I don’t know anything about the authors of this guide and can’t even remember how I came across it but this is a fantastic resource and one that I have come back to time and time again. It covers many key topics including Bayes’ Theorem, Conjugate Priors, Monte Carlo Markov Chain and Hierarchical Models and explains each in simple terms using great examples. If you only read one introductory guide to Bayesian inference this year, make it this one.

# Probabilistic Programming and Bayesian Methods for Hackers — Cameron Davidson-Pilon (opens new window)

This resource is invaluable for bridging the gap between theory and practical application. It consists of a series of Jupyter Notebooks full of Bayesian modelling examples and will allow you to get your hands dirty with probabilistic programming. As mentioned previously, this resource is intended specifically for Python programmers, however non-Python users will still get a lot out of reading through the examples (even if they don’t execute any code).

# Bonus Resources

Here I have listed a few additional resources that I have come across in my Bayesian journey. In my opinion they aren’t as universally essential as the three texts listed above but they are all of a high quality and provide even more examples to help you get into the Bayesian way of thinking.

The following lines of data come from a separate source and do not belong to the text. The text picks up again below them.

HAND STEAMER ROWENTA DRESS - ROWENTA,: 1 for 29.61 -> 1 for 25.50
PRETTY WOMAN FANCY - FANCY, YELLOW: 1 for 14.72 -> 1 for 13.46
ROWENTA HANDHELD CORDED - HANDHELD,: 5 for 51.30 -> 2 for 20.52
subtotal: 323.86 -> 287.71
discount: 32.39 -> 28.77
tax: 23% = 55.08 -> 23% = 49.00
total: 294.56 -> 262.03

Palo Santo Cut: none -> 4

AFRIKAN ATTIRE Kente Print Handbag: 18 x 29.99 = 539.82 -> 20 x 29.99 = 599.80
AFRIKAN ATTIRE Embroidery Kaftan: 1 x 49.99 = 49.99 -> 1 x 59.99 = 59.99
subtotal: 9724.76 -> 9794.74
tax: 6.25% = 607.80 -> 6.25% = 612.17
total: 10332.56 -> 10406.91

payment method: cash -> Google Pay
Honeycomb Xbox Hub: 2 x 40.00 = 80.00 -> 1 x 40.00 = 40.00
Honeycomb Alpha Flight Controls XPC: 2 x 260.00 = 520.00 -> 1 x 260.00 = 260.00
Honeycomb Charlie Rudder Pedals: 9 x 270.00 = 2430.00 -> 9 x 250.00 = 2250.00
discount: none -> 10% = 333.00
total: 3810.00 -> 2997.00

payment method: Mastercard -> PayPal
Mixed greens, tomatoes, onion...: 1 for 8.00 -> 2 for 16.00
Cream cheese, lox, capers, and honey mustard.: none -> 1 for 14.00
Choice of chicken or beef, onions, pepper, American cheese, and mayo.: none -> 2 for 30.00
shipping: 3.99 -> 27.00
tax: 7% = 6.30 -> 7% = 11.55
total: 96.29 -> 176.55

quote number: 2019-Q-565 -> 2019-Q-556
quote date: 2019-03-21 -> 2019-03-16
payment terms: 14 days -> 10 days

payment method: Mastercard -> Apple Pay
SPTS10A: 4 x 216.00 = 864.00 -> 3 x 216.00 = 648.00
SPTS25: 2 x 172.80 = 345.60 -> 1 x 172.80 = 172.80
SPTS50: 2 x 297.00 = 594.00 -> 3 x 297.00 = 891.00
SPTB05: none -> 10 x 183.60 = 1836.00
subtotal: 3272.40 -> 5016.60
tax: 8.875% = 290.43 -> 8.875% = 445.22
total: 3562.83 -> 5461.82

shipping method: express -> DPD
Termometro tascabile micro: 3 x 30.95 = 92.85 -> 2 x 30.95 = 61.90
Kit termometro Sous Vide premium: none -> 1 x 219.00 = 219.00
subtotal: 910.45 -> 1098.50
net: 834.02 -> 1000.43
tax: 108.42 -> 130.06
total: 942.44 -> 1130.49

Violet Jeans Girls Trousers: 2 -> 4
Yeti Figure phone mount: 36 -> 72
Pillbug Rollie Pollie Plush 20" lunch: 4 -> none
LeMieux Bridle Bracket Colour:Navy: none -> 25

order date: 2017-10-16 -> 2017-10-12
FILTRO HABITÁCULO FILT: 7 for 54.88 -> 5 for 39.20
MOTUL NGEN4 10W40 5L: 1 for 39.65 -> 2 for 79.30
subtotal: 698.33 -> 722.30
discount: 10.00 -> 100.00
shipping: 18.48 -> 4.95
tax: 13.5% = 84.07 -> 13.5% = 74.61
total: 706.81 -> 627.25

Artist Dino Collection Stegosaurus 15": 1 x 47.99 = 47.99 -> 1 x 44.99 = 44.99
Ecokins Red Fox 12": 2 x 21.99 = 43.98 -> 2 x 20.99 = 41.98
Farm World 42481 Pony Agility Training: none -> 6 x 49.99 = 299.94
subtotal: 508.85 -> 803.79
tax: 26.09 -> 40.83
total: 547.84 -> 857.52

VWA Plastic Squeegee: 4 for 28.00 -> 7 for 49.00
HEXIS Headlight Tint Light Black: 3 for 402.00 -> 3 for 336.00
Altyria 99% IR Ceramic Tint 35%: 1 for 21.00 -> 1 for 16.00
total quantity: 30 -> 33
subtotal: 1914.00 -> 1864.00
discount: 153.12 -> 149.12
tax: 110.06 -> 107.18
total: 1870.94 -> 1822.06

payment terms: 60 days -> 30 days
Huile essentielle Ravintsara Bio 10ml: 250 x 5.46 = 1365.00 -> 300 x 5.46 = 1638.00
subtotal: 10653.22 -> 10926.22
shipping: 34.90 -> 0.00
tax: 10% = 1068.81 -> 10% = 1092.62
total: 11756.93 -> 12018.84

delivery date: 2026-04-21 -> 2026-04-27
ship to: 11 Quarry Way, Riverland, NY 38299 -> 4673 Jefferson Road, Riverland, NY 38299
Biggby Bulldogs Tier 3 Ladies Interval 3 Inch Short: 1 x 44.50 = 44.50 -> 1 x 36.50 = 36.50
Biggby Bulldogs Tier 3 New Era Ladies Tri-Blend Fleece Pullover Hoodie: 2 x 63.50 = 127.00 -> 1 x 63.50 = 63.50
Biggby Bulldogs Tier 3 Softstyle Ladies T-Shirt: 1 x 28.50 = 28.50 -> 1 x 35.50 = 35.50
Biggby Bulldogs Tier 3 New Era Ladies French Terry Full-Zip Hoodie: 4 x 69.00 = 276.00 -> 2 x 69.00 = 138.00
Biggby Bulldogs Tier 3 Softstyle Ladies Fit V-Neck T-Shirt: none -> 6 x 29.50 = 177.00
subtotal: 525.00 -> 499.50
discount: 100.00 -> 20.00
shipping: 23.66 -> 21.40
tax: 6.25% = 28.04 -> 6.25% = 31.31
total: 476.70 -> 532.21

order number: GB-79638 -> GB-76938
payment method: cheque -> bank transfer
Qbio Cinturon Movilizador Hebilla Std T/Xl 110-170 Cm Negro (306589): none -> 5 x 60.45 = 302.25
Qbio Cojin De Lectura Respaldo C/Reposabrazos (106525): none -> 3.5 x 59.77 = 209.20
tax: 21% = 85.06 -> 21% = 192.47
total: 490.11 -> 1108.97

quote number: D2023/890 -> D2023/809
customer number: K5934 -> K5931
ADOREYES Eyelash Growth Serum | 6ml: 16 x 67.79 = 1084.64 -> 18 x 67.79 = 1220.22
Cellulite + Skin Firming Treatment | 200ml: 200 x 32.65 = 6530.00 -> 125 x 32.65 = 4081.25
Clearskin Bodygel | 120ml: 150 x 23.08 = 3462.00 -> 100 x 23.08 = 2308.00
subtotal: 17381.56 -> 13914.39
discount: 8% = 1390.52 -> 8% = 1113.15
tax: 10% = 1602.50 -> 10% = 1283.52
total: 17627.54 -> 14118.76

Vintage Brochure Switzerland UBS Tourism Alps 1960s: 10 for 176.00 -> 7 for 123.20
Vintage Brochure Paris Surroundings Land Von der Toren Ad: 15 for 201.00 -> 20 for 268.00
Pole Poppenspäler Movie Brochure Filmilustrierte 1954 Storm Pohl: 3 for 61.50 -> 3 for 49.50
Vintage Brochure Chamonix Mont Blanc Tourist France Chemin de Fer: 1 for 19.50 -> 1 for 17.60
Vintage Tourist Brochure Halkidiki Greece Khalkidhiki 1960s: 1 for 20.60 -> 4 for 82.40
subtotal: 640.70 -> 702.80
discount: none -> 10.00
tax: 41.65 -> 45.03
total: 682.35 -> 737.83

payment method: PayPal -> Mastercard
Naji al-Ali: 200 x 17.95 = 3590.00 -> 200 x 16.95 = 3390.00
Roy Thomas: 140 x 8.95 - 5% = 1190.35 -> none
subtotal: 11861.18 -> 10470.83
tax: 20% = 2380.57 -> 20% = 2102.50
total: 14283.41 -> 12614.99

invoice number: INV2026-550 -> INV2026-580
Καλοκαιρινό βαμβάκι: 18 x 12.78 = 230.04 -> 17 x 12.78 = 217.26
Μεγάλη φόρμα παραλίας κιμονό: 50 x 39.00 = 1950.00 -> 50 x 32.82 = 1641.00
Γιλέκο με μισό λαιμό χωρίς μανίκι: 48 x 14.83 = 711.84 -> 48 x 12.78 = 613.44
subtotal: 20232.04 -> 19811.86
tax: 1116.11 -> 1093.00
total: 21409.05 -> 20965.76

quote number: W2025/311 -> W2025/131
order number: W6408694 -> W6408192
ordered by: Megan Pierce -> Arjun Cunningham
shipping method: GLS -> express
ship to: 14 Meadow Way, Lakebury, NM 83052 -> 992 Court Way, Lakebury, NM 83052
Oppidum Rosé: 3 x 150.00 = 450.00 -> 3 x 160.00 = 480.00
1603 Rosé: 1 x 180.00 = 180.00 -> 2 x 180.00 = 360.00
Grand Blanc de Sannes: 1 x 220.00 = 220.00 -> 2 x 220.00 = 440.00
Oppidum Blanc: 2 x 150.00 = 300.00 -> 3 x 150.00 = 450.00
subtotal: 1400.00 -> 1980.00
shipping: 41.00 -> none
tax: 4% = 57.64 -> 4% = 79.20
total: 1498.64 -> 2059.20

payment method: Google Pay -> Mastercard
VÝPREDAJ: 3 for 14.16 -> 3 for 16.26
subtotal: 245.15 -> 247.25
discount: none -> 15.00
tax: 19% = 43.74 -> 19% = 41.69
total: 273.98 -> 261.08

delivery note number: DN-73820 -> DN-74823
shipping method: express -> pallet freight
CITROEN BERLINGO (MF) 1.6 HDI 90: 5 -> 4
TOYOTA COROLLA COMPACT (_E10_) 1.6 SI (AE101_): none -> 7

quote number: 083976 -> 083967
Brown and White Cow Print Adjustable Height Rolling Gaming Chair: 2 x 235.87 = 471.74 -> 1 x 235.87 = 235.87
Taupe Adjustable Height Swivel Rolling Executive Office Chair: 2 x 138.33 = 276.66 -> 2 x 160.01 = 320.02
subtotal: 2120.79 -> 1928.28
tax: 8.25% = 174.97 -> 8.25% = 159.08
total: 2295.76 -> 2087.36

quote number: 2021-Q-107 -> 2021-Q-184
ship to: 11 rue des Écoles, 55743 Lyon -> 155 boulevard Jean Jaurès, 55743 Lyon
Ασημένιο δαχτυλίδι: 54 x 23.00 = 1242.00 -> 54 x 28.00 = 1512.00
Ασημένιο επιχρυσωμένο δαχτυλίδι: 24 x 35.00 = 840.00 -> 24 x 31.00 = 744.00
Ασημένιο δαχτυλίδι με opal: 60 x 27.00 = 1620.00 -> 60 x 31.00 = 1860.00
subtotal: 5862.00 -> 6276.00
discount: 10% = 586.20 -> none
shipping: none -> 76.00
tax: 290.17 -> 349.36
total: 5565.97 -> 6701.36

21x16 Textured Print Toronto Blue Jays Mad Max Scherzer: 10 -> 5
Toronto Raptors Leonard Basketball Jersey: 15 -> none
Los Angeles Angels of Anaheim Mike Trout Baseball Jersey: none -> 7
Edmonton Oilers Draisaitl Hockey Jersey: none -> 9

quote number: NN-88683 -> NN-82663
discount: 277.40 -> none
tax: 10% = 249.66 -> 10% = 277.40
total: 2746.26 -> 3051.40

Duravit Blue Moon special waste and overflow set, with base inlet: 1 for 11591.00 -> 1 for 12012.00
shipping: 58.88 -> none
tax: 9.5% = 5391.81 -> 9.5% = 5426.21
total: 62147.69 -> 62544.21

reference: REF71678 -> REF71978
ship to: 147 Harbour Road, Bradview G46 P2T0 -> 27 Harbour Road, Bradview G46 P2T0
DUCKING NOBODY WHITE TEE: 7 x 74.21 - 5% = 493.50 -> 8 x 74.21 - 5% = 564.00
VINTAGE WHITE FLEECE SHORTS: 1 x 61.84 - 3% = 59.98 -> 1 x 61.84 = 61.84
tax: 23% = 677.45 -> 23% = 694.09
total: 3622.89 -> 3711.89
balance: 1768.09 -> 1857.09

# TensorFlow Probability Tutorials (opens new window)

These are a series of TensorFlow Probability tutorials provided on the official website. If you have chosen to go with TFP as your probabilistic programming language then these will be particularly useful. There are some great examples of specific models including Probabilistic Regression, Structural Time Series, Probabilistic PCA and many more.

# Bayesian Methods for Machine Learning — Coursera (opens new window)

This is a fantastic course from Coursera that will probably appeal most to those with a maths/stats background. It covers some advanced topics such as Latent Dirichlet Allocation, Variational Autoencoders and Gaussian Processes. This course isn’t technically free but you should be able to access all of the lectures by auditing the course.

# Think Bayes — Allan B. Downey (opens new window)

I would put this book in the same category as Probabilistic Programming and Bayesian Methods for Hackers in that it takes a computational approach to Bayesian statistics. If you come from an engineering background this book may appeal to you more than some of the theory-focused resources I have listed above.

# Conclusion

Hopefully, the resources I have outlined in this article will be as useful for you as they have been for me. While Bayesian Inference may take some time to get your head around, my advice is to just try to absorb as many examples as you can and eventually it will click. Good luck and remember, if it was easy everyone would do it!